Thankfully, I had enough work by then including a huge European trip photographing things like cheese rolling and shin-kicking in England, medieval fighting and rugby in Italy.
And so the books are all different. In the third book, I actually incorporated illustrations and actually have a drawing of Mike Davis on a tall bike in a jousting situation.
JW: I have a question—with your Weird Sports work, how do you keep it—you know like they say with long-term time relationships—how do you keep it saucy?
SN: That's a good question. I mean to be honest, I was kind of a little burnt out toward the end even a couple of months before the pandemic locked us down. It started to feel like work a little bit. I feel like there's a lot of chapters in our lives.
I've started applying for in house photo jobs because I wanted to do that type of continual storytelling and branding that we talked about.
Being a freelancer is hard because when it goes well, I'm getting paid good money to take pictures.

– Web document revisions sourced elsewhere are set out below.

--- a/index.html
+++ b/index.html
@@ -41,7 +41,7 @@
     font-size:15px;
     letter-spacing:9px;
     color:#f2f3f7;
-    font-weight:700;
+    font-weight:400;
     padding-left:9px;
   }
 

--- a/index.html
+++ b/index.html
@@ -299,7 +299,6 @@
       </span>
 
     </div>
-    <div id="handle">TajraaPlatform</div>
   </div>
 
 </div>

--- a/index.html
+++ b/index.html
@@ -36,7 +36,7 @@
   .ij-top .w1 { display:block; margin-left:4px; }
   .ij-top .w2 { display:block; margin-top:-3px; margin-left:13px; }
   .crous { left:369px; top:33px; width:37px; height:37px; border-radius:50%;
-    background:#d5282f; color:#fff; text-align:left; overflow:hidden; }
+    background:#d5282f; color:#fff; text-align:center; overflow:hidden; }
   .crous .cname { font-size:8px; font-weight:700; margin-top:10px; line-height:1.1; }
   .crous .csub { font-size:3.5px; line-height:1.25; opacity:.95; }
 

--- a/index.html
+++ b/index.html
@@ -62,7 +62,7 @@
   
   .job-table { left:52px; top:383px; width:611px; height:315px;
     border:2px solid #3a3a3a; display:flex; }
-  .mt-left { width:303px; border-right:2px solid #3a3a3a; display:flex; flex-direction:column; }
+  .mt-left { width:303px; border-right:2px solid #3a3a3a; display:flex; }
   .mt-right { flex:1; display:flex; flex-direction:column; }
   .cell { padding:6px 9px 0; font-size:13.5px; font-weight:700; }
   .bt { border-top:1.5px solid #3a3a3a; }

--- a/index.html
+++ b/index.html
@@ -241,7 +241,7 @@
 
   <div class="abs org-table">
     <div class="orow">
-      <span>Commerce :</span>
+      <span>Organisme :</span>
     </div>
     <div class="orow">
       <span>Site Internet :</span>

I'm getting paid travel day rates. I'm getting paid money to hang in my hotel because there's nothing for me to do that day. And when things happen that seamlessly, it's like, “Oh, this will always be like this.” And then there are long periods of time, at least, in my career where I haven't worked, and the Weird Sports filled in the gap. I was busy, and I was seeing friends, and I felt like I'm still a photographer. I don't know if I'm done with Weird Sports. I don't really have a goal of doing another book. But if I can get refreshed, and maybe have more of a work life balance, who knows?
JW: You know you brought up sports culture a few times in our talk, I think it would be super interesting to see how you tackled a subject like that at some point.
SN: I mean that's what got me started with all this. Those are the type of photos that I have always been striving for—capturing those quiet moments.